Especially since it won't really solve the problem.  For example,  
with one-sided, I'm not going to go out of my way to send the first  
and last bit of the buffer so the user can touch those pages while  
calling fork.


Also, if I understand the leave_pinned protocol, this still won't  
really solve anything for the general case -- leave pinned won't send  
any data eagerly if the buffer is already pinned, so there are still  
going to be situations where the user can cause problems.  Now we  
have a situation where sometimes it works and sometimes it doesn't  
and we pretend to support fork()/system() in certain cases.  Seems  
like actually fixing the problem the "right way" would be the right  
path forward...


Brian

On May 17, 2007, at 10:10 AM, Jeff Squyres wrote:


Moving to devel; this question seems worthwhile to push out to the
general development community.

I've been coming across an increasing number of customers and other
random OMPI users who use system().  So if there's zero impact on
performance and it doesn't make the code [more] incredibly horrible
[than it already is], I'm in favor of this change.
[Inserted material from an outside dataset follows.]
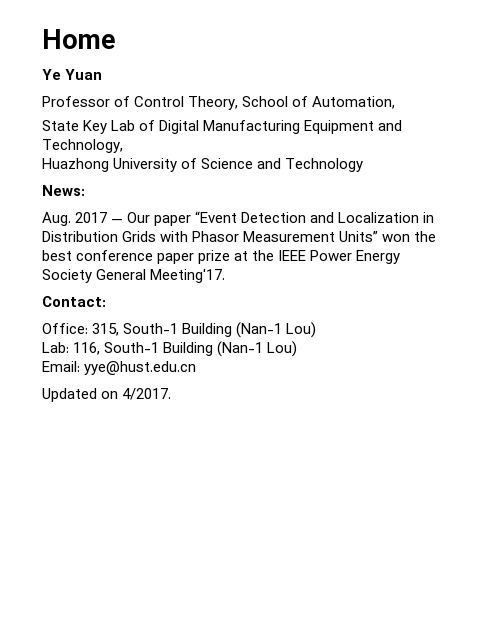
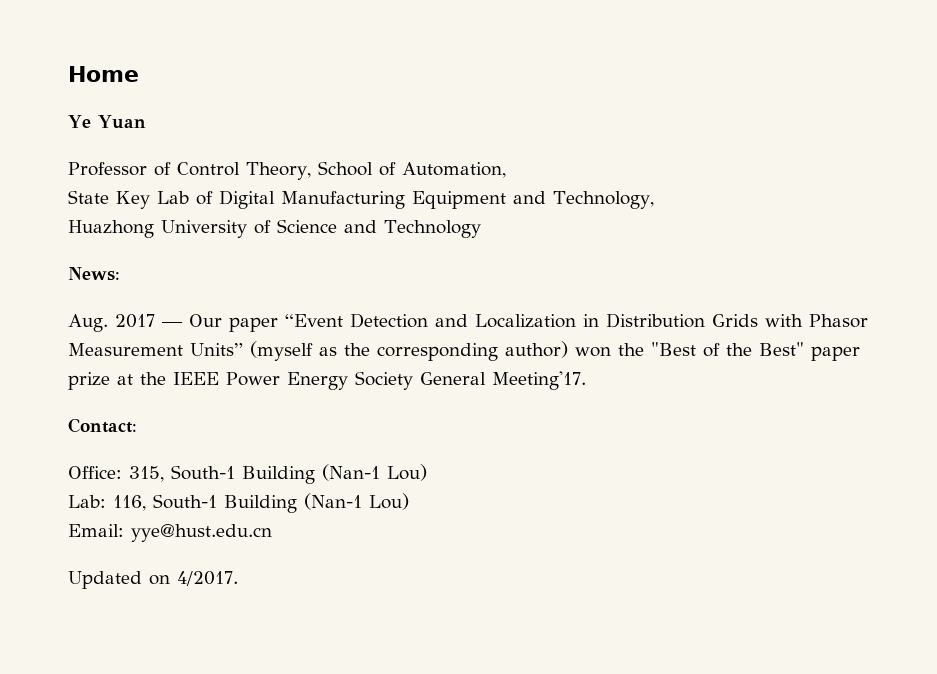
- Aug. 2017 — Our paper “Event Detection and Localization in Distribution Grids with Phasor Measurement Units” won the best conference paper prize at the IEEE Power Energy Society General Meeting'17.
+ Aug. 2017 — Our paper “Event Detection and Localization in Distribution Grids with Phasor Measurement Units” (myself as the corresponding author) won the "Best of the Best" paper prize at the IEEE Power Energy Society General Meeting'17.

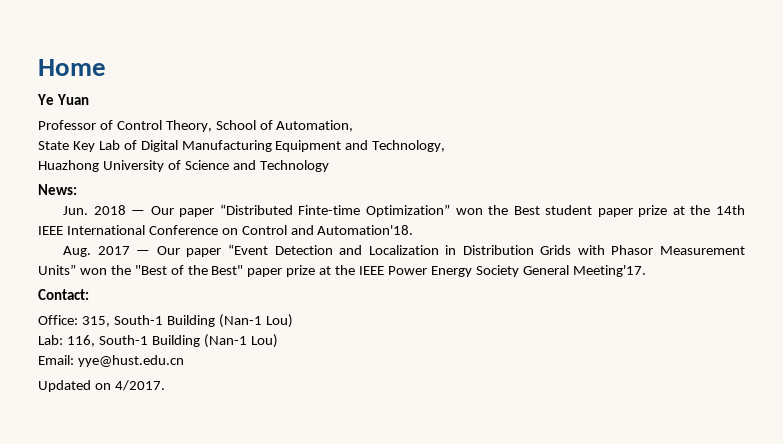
+ Jun. 2018 — Our paper “Distributed Finte-time Optimization” won the Best student paper prize at the 14th IEEE International Conference on Control and Automation'18.
- Aug. 2017 — Our paper “Event Detection and Localization in Distribution Grids with Phasor Measurement Units” (myself as the corresponding author) won the "Best of the Best" paper prize at the IEEE Power Energy Society General Meeting'17.
+ Aug. 2017 — Our paper “Event Detection and Localization in Distribution Grids with Phasor Measurement Units” won the "Best of the Best" paper prize at the IEEE Power Energy Society General Meeting'17.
On May 17, 2007, at 7:00 AM, Gleb Natapov wrote:


Hi,

 I thought about changing pipeline protocol to send data from the
end of
the message instead of the middle like it does now. The rationale
behind
this is better fork() support. When application forks, child doesn't
inherit registered memory, so IB providers educate users to not touch
buffers that were owned by the MPI before fork in a child process.  
The

problem is that granularity of registration is HW page (4K), so last
page of the buffer may contain also other application's data and user
may be unaware of this and be very surprised by SIGSEGV. If pipeline
protocol will send data from the end of a buffer then the last  
page of

the buffer will not be registered (and first page is never registered
because we send beginning of the buffer eagerly with rendezvous
packet)
so this situation will be avoided. It should have zero impact on
performance. What do you think? How common for MPI applications to
fork()?

--
Gleb.
___
devel-core mailing list
devel-c...@open-mpi.org
http://www.open-mpi.org/mailman/listinfo.cgi/devel-core



--
Jeff Squyres
Cisco Systems

___
devel mailing list
de...@open-mpi.org
http://www.open-mpi.org/mailman/listinfo.cgi/devel




Re: [OMPI devel] [RFC] Send data from the end of a buffer during pipeline proto

2007-05-17 Thread Patrick Geoffray

Jeff Squyres wrote:
Moving to devel; this question seems worthwhile to push out to the  
general development community.


I've been coming across an increasing number of customers and other  
random OMPI users who use system().  So if there's zero impact on  
performance and it doesn't make the code [more] incredibly horrible  
[than it already is], I'm in favor of this change.


I will sound like a broken record, but this is the type of things that a 
MPI implementation should not care about. At least not in the (common) 
protocol layer. That's why the BTL-level abstraction is a bad one, 
device-specific problems bubble up instead of staying hidden in 
device-specific code.



On May 17, 2007, at 7:00 AM, Gleb Natapov wrote:



problem is that granularity of registration is HW page (4K), so last


What about huge pages ?


page of the buffer may contain also other application's data and user
may be unaware of this and be very surprised by SIGSEGV. If pipeline


How can a process get a segmentation fault by accessing a page mapped in 
 its own address space ?



so this situation will be avoided. It should have zero impact on
performance. What do you think? How common for MPI applications to
fork()?


The only safe way to support fork() with pinned page is to force the 
duplication of pages at fork time. It makes fork much more expensive, 
but fork should not be in the critical path of HPC applications anyway.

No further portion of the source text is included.